**Exercise goal**
The listing below is to be given again in full and word for word, without its images.

*** Opening of Input records ***

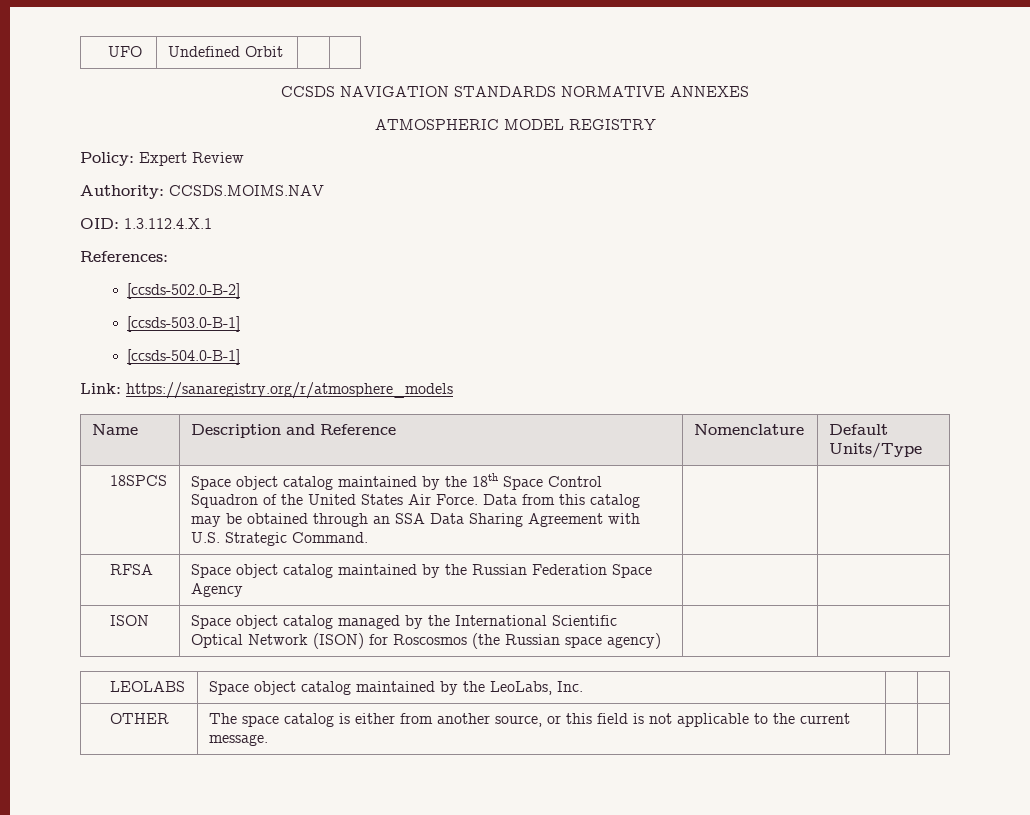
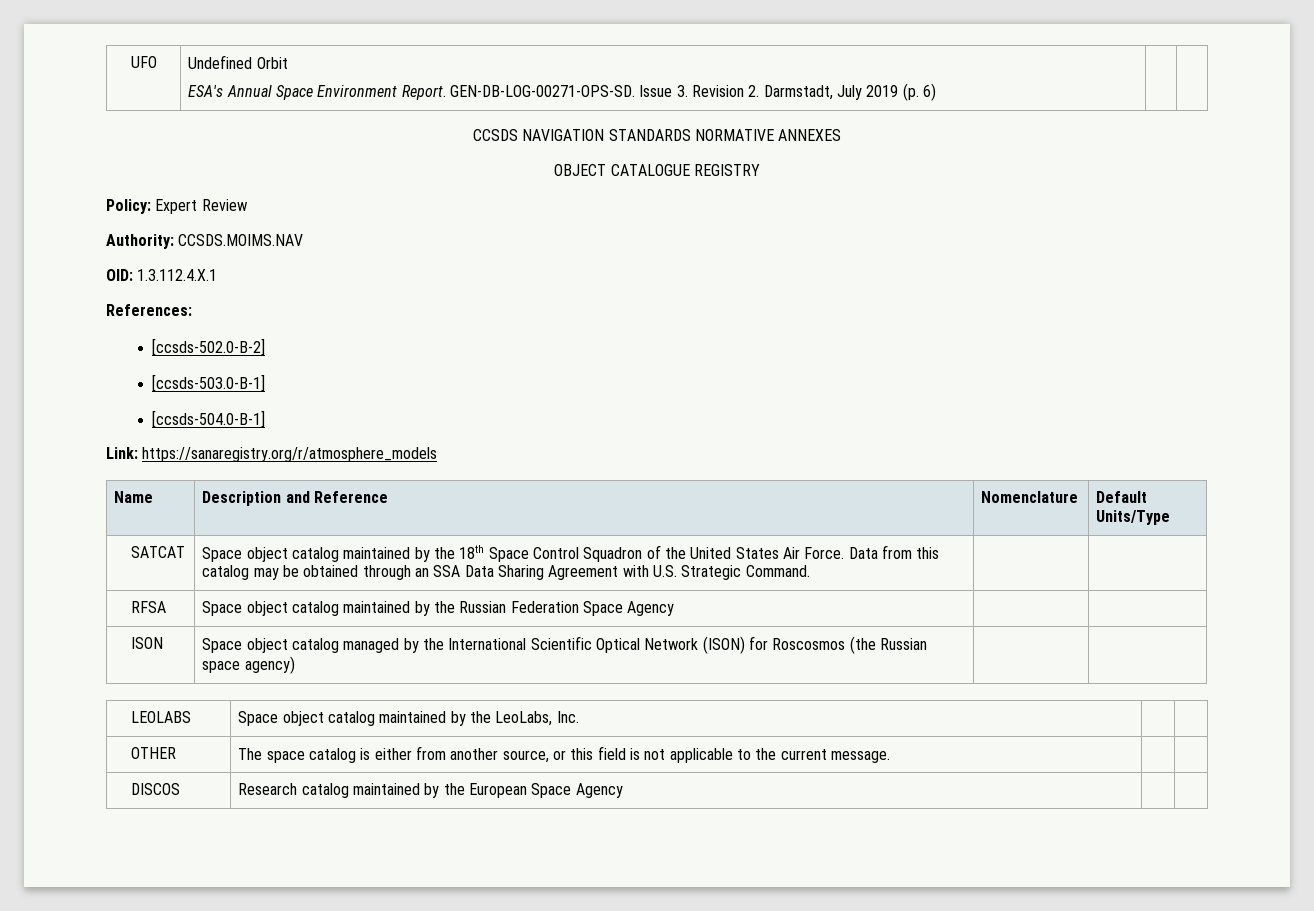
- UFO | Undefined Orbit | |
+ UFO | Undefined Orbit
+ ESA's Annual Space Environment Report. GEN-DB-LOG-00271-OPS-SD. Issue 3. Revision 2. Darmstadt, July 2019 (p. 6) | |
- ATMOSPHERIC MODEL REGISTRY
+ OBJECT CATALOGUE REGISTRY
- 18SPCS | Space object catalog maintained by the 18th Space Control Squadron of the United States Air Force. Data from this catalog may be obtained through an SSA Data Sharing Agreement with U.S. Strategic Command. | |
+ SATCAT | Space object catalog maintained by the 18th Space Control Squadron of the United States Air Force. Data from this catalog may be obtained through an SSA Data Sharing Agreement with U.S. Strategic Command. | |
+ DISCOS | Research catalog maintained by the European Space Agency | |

*** Close of Input records ***

**Answer space**
- UFO | Undefined Orbit | |
+ UFO | Undefined Orbit
+ ESA's Annual Space Environment Report. GEN-DB-LOG-00271-OPS-SD. Issue 3. Revision 2. Darmstadt, July 2019 (p. 6) | |
- ATMOSPHERIC MODEL REGISTRY
+ OBJECT CATALOGUE REGISTRY
- 18SPCS | Space object catalog maintained by the 18th Space Control Squadron of the United States Air Force. Data from this catalog may be obtained through an SSA Data Sharing Agreement with U.S. Strategic Command. | |
+ SATCAT | Space object catalog maintained by the 18th Space Control Squadron of the United States Air Force. Data from this catalog may be obtained through an SSA Data Sharing Agreement with U.S. Strategic Command. | |
+ DISCOS | Research catalog maintained by the European Space Agency | |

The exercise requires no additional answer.